Light Weight Profiling Apparatus Distinguishes Layer 7 (HTTP) Distributed Denial of Service Attackers From Genuine Clients
An apparatus discerns clients by the requests made to a web application server through a web application firewall, which injects client side code into the responses with a randomized challenge that needs a unique answer to be returned in the cookie. The client side code generates cookies, which identify a browser to the web application server, or the web application firewall in subsequent requests if made by a normally configured browser and a fail threshold is checked for subsequent requests originating from such a browser. Each browser is thus fingerprinted and if the expected answer failures exceed a threshold, the client is marked as suspicious and a subsequent Turing test is enforced to these suspicious clients, failing which, a subsequent defined action is taken.
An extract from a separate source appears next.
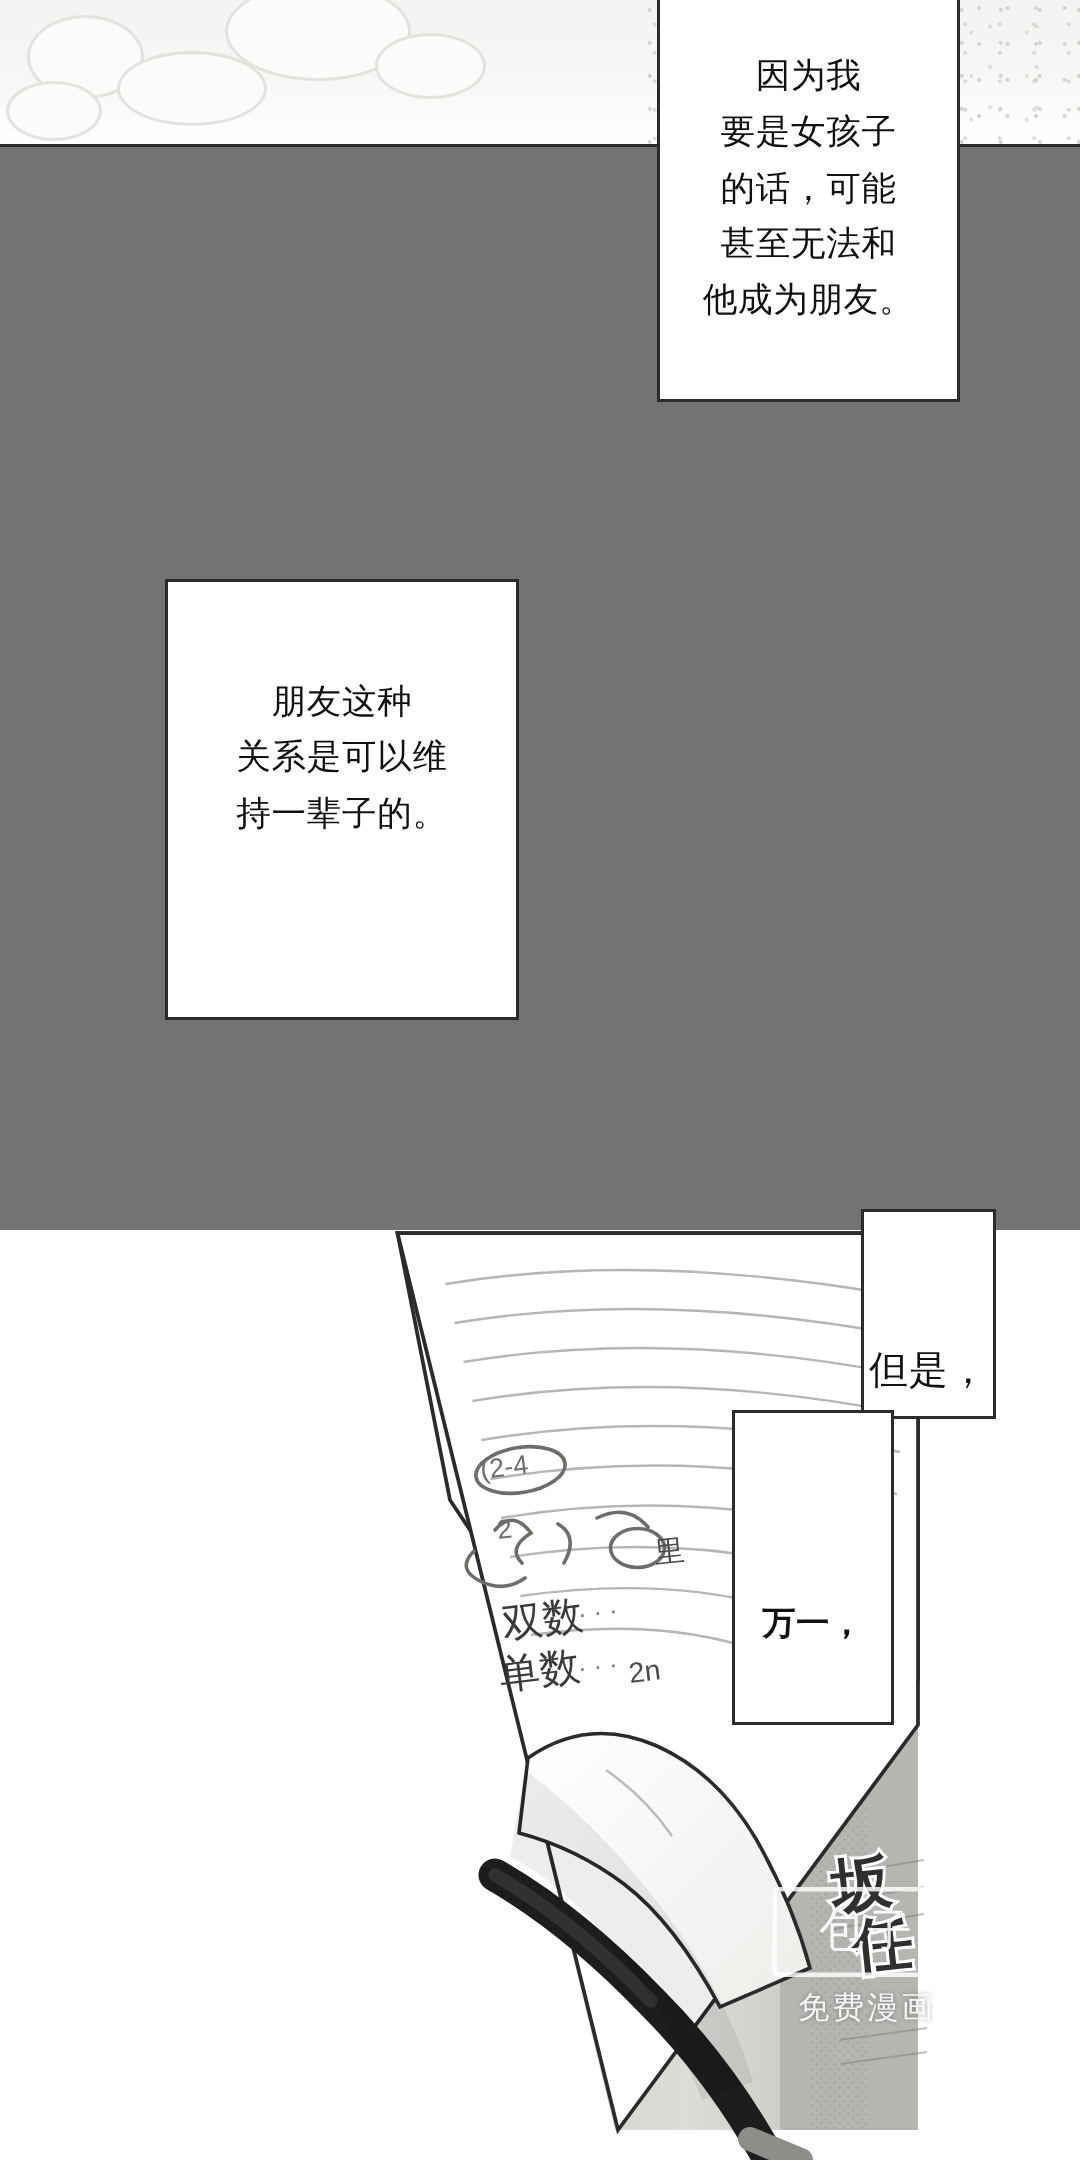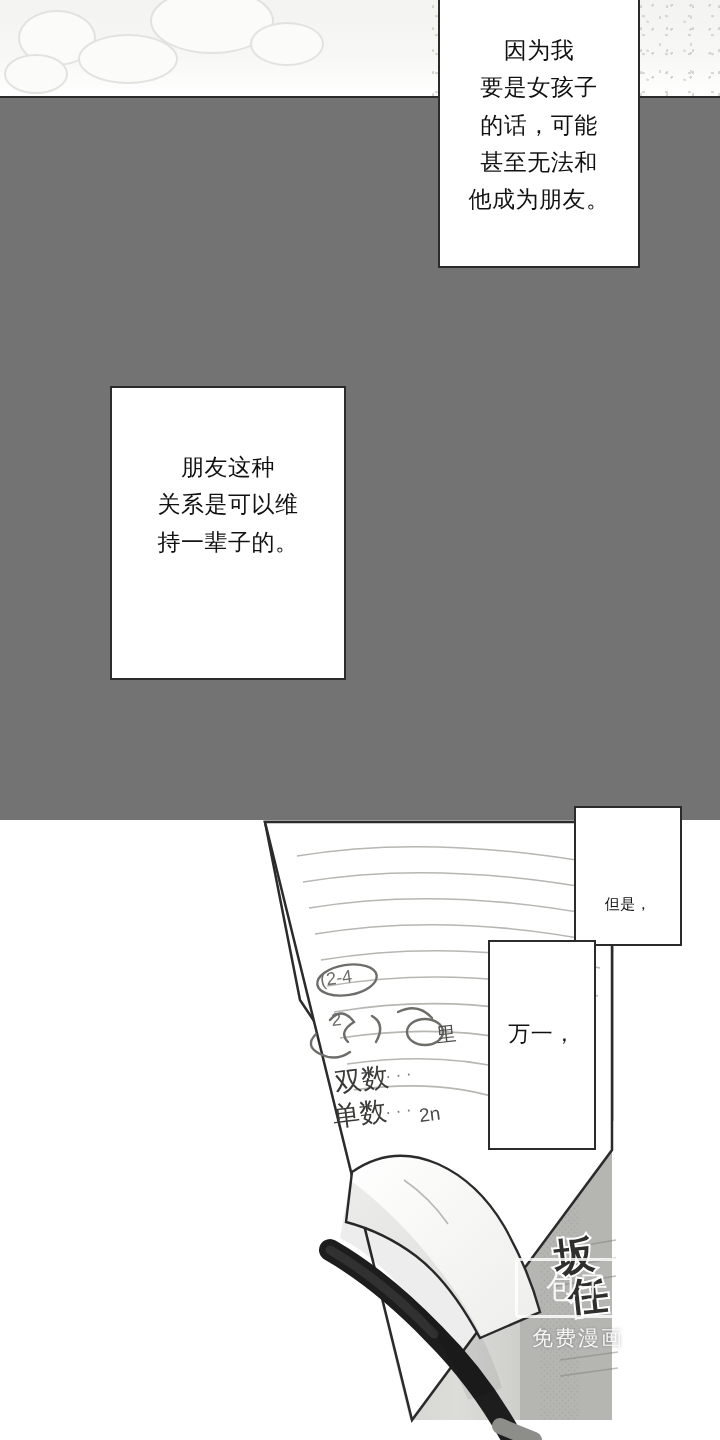"但是，" #box-3 { font-size: 15px -> 26px; width: 108px -> 90px }
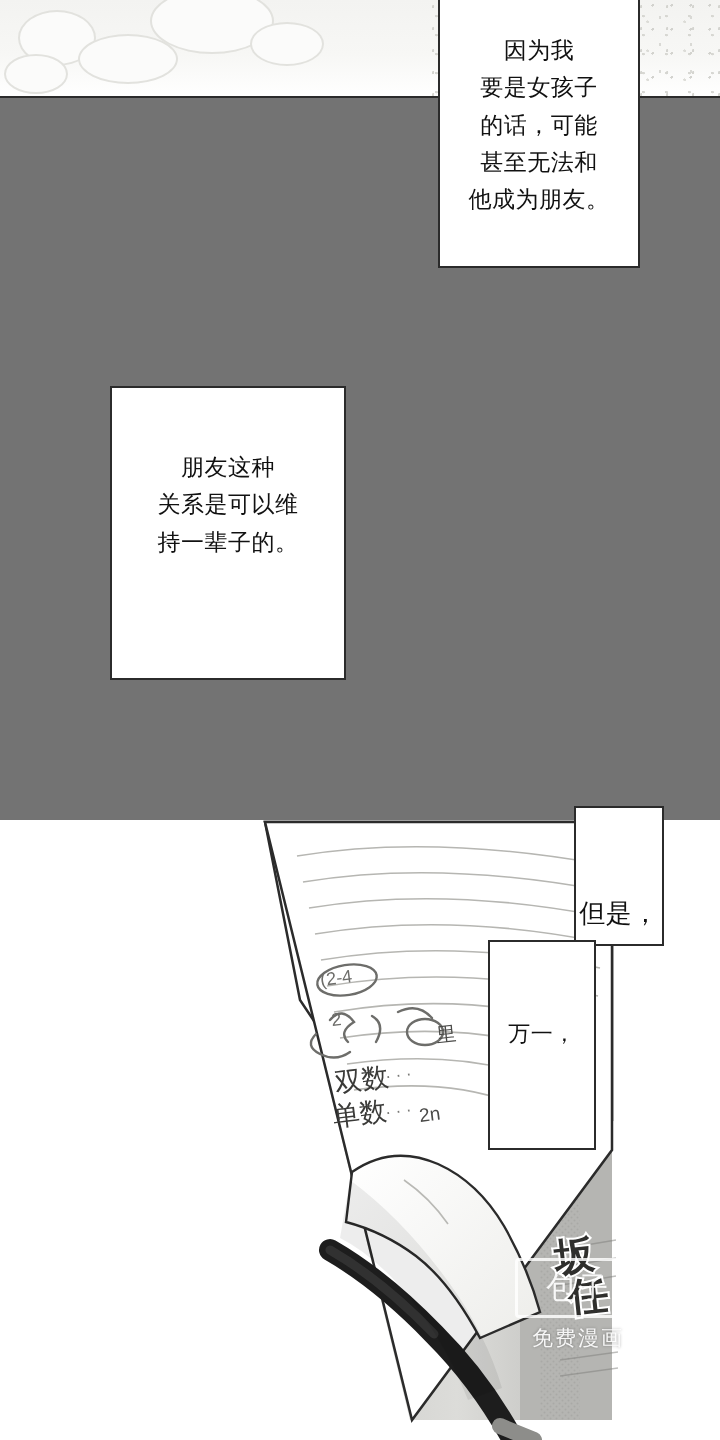"万一，" #box-4 { align-items: flex-start -> center; font-weight: none -> bold }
This non-provisional application claims priority from provisional application Ser. No. 61/775,142 filed 8 Mar. 2013 which is incorporated by reference in its entirety.
BACKGROUNDThe present invention concerns protection for a web application exposed to the public Internet. A conventional web application firewall apparatus or cloud based service is a reverse proxy based system installed in the path between the Internet and web servers. It is intended to protect the web server from attacks launched from the world wide area network known as the Internet. Because it is a reverse proxy, a conventional web application firewall can rewrite both ingress traffic and egress traffic.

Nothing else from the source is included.